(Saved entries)
━━━━━━━━

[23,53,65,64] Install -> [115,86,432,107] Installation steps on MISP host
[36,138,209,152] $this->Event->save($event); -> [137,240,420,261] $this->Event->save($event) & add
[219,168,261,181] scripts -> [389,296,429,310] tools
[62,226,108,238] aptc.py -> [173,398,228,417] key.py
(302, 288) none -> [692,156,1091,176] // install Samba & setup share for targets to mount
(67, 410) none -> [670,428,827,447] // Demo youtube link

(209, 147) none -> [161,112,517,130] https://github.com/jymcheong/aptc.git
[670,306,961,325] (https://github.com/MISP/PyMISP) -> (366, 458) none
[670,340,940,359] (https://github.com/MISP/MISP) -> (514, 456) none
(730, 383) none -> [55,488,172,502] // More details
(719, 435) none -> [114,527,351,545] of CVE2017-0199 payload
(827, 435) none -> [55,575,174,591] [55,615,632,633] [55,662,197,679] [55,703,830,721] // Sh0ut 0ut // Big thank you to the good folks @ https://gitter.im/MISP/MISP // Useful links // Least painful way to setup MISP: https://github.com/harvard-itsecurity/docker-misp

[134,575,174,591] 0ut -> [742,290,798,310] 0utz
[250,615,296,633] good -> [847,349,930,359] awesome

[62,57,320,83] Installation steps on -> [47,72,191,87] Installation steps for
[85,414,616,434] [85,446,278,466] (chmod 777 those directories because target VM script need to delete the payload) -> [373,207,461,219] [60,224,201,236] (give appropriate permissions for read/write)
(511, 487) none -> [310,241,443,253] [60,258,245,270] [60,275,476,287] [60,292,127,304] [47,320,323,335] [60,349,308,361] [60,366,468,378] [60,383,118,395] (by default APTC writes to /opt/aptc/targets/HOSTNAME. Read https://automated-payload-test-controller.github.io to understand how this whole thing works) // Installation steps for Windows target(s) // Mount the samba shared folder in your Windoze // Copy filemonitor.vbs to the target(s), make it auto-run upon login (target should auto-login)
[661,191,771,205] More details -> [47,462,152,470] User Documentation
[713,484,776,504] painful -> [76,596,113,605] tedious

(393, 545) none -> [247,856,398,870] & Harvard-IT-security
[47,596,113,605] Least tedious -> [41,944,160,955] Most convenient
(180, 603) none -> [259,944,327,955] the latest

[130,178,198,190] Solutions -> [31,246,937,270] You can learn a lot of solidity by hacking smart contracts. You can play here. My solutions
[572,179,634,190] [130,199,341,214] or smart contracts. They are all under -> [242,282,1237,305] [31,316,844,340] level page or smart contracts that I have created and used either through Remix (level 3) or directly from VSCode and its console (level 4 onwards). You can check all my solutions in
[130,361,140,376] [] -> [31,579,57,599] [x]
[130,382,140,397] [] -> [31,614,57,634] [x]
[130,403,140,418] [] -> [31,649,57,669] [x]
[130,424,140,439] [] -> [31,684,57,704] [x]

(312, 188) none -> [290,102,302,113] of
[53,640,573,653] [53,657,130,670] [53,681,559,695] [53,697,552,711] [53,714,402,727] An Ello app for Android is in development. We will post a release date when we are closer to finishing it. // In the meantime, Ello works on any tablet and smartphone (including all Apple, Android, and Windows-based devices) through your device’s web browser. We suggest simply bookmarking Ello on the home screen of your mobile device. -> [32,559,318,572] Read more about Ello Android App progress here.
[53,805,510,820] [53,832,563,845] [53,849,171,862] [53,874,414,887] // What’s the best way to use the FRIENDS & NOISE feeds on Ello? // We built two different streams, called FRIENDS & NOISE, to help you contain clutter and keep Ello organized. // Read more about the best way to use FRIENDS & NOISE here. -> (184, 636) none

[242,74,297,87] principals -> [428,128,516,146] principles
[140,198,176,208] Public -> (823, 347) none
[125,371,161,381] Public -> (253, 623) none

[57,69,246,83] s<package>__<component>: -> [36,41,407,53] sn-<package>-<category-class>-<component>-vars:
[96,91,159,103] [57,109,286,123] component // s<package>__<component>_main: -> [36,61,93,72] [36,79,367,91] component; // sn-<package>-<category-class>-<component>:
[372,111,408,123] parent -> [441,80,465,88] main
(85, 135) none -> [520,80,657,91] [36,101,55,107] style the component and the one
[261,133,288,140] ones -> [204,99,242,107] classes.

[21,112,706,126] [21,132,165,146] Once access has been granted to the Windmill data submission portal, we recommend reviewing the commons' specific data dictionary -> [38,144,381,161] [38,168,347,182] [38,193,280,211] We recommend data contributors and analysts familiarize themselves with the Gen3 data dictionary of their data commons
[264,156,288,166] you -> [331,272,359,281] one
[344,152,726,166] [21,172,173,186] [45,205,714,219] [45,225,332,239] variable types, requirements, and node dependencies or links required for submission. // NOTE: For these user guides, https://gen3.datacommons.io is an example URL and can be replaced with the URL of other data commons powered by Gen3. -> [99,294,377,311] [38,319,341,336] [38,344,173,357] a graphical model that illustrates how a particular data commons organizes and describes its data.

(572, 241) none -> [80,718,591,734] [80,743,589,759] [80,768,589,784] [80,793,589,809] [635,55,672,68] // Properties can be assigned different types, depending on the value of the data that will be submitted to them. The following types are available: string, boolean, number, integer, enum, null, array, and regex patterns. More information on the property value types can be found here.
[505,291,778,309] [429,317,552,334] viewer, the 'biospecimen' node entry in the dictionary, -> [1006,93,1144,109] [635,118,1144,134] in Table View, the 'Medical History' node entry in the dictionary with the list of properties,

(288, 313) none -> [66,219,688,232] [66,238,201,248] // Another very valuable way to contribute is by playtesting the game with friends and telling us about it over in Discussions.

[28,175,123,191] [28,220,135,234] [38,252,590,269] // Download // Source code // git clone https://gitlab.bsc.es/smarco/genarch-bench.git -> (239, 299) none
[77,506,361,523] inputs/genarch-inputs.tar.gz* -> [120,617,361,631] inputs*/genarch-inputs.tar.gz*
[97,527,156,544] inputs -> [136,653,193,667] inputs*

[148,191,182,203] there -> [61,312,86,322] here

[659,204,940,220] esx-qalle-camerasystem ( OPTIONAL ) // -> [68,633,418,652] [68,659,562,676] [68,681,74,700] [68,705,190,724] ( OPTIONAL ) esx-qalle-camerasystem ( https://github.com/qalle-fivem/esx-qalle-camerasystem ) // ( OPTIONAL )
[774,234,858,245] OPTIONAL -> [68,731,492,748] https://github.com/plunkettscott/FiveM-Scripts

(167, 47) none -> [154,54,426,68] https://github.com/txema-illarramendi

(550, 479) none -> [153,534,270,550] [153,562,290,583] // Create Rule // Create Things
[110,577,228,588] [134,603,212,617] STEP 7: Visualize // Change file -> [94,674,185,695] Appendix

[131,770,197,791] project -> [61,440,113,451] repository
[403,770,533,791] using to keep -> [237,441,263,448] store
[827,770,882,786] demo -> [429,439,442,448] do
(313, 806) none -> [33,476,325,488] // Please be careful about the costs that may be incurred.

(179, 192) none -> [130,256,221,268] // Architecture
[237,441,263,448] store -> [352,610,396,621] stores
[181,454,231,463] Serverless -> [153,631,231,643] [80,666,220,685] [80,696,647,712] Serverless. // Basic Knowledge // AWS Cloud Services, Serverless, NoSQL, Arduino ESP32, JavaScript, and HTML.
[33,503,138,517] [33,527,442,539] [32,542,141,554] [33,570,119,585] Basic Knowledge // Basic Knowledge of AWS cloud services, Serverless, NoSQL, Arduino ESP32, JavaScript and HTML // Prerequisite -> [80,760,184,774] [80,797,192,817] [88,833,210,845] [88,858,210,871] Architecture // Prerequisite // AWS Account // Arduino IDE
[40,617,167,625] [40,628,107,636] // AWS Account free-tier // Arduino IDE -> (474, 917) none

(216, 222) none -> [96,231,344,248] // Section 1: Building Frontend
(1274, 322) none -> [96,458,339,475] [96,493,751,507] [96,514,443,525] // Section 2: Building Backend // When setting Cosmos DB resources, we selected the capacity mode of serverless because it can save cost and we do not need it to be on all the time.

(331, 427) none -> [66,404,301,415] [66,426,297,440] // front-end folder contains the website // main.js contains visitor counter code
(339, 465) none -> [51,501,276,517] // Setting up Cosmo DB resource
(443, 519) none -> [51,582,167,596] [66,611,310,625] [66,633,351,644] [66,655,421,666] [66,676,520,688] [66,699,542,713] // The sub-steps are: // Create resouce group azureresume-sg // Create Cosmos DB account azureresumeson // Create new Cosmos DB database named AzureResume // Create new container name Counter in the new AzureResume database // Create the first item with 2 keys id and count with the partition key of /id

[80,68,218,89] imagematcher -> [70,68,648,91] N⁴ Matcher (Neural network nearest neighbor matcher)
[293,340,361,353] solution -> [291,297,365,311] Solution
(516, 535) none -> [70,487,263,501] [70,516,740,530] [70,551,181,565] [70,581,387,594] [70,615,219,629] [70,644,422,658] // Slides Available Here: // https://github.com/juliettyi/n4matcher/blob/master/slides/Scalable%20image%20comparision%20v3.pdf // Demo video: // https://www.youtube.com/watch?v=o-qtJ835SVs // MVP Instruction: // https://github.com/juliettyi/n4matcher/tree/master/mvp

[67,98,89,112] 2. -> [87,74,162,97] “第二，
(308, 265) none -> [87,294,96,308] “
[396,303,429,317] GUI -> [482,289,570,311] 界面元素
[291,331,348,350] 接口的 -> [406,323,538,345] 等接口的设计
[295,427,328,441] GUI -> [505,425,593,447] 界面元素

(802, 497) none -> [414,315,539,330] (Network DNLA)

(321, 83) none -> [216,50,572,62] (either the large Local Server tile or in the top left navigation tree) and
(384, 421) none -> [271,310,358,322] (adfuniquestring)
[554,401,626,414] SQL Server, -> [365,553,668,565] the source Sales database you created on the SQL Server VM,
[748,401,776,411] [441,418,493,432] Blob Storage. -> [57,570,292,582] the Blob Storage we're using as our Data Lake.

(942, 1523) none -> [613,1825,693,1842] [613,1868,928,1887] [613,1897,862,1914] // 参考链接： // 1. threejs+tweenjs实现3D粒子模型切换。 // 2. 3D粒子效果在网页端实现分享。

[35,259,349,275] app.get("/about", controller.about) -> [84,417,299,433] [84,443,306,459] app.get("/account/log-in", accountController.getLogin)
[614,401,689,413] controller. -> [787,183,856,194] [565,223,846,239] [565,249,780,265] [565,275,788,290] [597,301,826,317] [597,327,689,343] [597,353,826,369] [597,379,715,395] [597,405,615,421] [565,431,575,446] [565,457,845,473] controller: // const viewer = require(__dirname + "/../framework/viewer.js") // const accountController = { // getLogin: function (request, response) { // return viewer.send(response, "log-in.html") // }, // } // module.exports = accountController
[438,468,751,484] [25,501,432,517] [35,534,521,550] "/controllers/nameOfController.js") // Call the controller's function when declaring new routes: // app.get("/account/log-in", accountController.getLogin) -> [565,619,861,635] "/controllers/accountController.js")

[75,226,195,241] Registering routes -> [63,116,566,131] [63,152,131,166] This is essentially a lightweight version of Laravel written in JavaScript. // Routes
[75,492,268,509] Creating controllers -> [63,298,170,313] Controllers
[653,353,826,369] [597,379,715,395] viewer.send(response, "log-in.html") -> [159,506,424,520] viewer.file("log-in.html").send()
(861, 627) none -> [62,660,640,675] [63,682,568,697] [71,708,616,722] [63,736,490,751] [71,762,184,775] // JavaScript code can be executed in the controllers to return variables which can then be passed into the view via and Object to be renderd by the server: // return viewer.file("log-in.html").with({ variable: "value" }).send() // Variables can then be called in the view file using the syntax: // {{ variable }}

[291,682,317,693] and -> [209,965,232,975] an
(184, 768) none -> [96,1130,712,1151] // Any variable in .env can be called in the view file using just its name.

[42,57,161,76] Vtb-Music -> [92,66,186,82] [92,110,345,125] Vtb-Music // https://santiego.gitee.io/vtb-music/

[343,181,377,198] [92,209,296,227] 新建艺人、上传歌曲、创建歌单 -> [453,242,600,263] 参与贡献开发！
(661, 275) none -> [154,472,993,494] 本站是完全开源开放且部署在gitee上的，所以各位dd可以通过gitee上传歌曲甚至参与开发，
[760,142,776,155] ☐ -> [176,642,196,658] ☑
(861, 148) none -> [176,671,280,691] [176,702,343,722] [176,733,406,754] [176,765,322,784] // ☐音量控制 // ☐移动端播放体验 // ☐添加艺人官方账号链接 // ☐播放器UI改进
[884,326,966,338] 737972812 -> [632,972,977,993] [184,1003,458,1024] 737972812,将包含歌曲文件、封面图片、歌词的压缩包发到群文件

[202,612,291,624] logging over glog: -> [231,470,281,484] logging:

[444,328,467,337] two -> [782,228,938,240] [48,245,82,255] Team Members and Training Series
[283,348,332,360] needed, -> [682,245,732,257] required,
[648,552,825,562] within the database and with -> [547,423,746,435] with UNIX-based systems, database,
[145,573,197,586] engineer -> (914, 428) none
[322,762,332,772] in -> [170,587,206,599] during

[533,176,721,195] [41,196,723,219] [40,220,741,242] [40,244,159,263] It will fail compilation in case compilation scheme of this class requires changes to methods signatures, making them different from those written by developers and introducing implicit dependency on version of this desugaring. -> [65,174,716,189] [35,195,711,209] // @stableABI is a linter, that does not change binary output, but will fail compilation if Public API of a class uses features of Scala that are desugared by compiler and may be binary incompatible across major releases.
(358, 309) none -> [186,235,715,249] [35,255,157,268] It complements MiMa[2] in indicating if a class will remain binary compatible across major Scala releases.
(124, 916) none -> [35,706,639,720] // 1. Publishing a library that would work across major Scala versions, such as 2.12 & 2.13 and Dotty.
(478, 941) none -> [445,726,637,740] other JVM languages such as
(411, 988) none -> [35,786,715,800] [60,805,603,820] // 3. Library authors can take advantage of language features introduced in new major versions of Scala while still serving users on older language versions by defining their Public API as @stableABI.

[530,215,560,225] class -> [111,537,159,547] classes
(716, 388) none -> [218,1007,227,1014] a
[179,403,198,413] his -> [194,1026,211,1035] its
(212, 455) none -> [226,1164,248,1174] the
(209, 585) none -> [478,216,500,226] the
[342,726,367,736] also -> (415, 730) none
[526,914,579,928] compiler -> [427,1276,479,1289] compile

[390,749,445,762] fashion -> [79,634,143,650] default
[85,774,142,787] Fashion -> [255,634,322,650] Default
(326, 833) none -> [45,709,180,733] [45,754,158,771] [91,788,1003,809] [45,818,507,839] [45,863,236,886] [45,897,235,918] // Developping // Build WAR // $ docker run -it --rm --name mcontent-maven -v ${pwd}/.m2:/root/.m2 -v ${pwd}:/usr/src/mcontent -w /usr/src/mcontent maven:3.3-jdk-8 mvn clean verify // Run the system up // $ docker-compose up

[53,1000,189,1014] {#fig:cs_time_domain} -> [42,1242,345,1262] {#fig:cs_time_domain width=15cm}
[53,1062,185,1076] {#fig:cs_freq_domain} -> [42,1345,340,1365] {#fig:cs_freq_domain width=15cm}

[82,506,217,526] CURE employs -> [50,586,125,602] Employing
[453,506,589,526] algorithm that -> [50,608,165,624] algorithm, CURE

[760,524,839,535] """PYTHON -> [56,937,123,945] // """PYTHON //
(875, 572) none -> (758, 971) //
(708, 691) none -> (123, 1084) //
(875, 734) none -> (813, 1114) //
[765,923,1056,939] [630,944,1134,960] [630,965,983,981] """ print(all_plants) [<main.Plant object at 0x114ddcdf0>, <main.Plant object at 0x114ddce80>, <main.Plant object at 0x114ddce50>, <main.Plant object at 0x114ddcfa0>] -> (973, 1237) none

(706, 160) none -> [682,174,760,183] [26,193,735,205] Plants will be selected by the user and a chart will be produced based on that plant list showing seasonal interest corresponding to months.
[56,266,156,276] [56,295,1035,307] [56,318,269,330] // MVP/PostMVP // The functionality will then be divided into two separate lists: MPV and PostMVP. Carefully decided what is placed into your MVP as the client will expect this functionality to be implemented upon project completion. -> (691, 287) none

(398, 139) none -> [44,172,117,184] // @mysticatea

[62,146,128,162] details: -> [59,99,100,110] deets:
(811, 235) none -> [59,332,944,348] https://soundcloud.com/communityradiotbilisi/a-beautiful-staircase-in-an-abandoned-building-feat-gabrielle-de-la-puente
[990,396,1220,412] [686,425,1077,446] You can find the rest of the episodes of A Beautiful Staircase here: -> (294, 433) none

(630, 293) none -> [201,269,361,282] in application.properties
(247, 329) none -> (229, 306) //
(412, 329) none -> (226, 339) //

━━━━━━━━

> _Exercise description_
Return, unchanged, the run of lines above that opens with the line containing "[125,371,161,381] Public -> (253, 623) none" and closes with the line containing "[372,111,408,123] parent ->". Include both.

> _Solution to this exercise_
[125,371,161,381] Public -> (253, 623) none

[57,69,246,83] s<package>__<component>: -> [36,41,407,53] sn-<package>-<category-class>-<component>-vars:
[96,91,159,103] [57,109,286,123] component // s<package>__<component>_main: -> [36,61,93,72] [36,79,367,91] component; // sn-<package>-<category-class>-<component>:
[372,111,408,123] parent -> [441,80,465,88] main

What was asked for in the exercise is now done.